Single-family residence buy & hold investment.
Purchase price: $170,000
Cash invested: $25,000
Build a house on my property below my primary residence to rent. Build cost is around $170,000, final appraised value around $250-$270,000. All in cost per month $1200 and it will rent for $1975 per month. The home is a 1250 square foot single story residence with three bedrooms and 2 bathrooms on 1/3 acre.
What made you interested in investing in this type of deal?
The numbers made sense and I had the resources. Credit lines were the key here to build before the eventual refi. This was much easier than a conventional construction loan.
How did you find this deal and how did you negotiate it?

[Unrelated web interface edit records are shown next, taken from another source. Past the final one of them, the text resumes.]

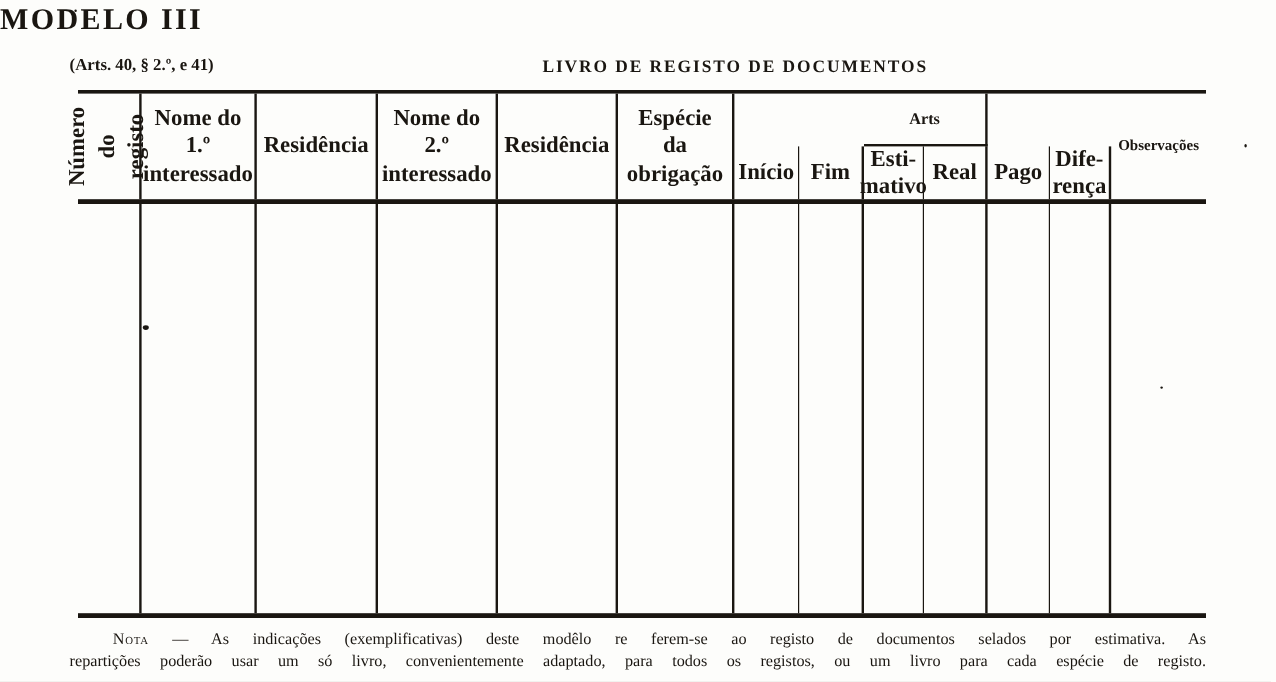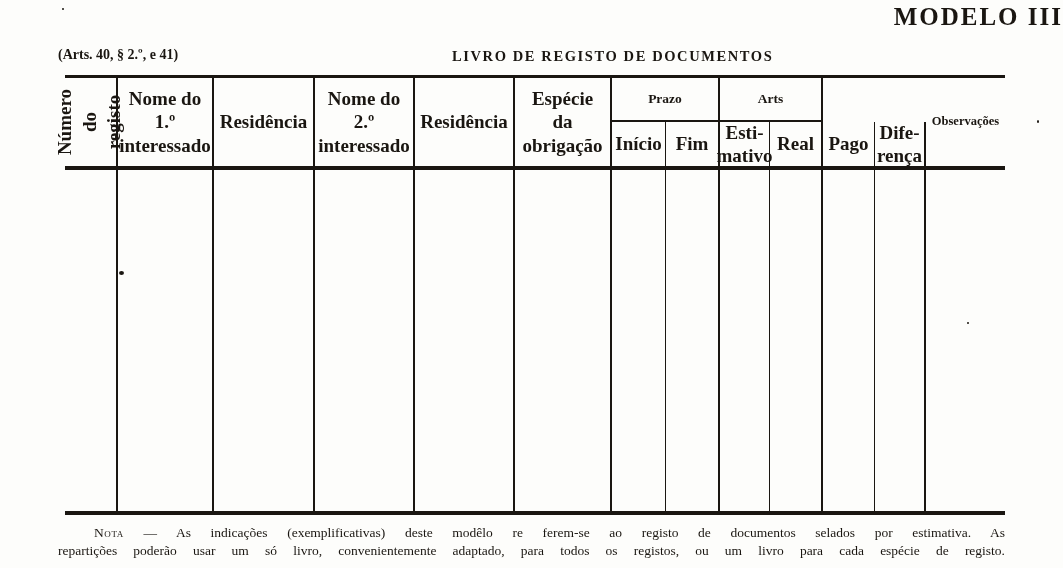--- a/index.html
+++ b/index.html
@@ -14,21 +14,21 @@
     height: 568px;
     background: var(--paper);
     font-family: "Liberation Serif", "DejaVu Serif", serif;
     color: var(--ink);
     overflow: hidden;
   }
   .doc-title {
     position: absolute;
     top: 3px; left: 0;
     width: 100%;
-    text-align: right;
+    text-align: left;
     font-size: 25px;
     font-weight: bold;
     letter-spacing: 2px;
   }
   .statute {
     position: absolute;
     top: 47px; left: 58px;
     font-size: 14px;
     font-weight: bold;
   }
@@ -129,21 +129,20 @@
 interessado</div>
       <div class="cell span2 c3 b2">Residência</div>
       <div class="cell span2 c4 b2">Nome do
 2.º
 interessado</div>
       <div class="cell span2 c5 b2">Residência</div>
       <div class="cell span2 c6 b2">Espécie
 da
 obrigação</div>
 
-      <div class="cell row1 g78 b2">Prazo</div>
       <div class="cell row2 c7 b1">Início</div>
       <div class="cell row2 c8 b2">Fim</div>
 
       <div class="cell row1 g910 b2">Arts</div>
       <div class="cell row2 c9 b1">Esti-
 mativo</div>
       <div class="cell row2 c10 b2">Real</div>
 
       <div class="cell row2 c11 b1">Pago</div>
       <div class="cell row2 c12 b2">Dife-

I researched and built the unit using my local contractor.
How did you finance this deal?
Traditional back and credit lines.
How did you add value to the deal?
Negotiating, a little pocket cash, I owned the land as part of my several acre estate.
What was the outcome?
I have at least $600 positive cash flow of this one unit.
Lessons learned? Challenges?
Construction cost soar so plan for at least 30% increases.
Did you work with any real estate professionals (agents, lenders, etc.) that you'd recommend to others?
Has Rohr owner and builder of Platinum Homes in Pierce County Wa. and Tay Toliver branch manager with Wells Fargo bank.
@Chris R. My wife keeps trying to convince me to do this at our house in Kirkland. I'm hesitant because I think the costs will be a LOT higher here first off. Second, our lot is pretty flat and if I tapped the sewer line in the house, we wouldn't have the fall to make it work. I'd either need to do a grinder pump which is unacceptable to me on a rental OR I would need to convince Kirkland to allow me another hot-tap and side sewer off the main which just sounds expensive to me and possibly not feasible.
I have a gravity system on the main house and a pump system in the ADU. I'm told the pump system is pretty common. It cost around $20,000 all in. The reason for this system is that the field is slightly uphill.
Good morning! This is perfect!
Could you tell me more about the financing? What does "traditional back" mean. And when you say credit line, you're referring to a HELOC?
I'll have more questions, I'm sure.
Thanks so much!
Traditional bank I think is why your referring to. As far as the credit lines, yes a HELOC.
I then went to the bank after all was finished and refinanced into a 30 year fixed rate. Keep in mind that the banks will not value an ADU like a traditional home so if you do not have enough equity for the loan to value you Amy not get approved.
You can count on the value of the ADU being close or lower than what you pay to build it.
This play was all about cash flow and long term hold.
I had plenty of equity in the land and home to refi with no issues.
Hope this helps
Hooray! It does help! We live in a very rural area, so I have no idea what our home (and 20 acres) would appraise for. We bought it a year ago, but believe we bought with at least 30k in equity.
I also found your article! Well done! Thanks so much!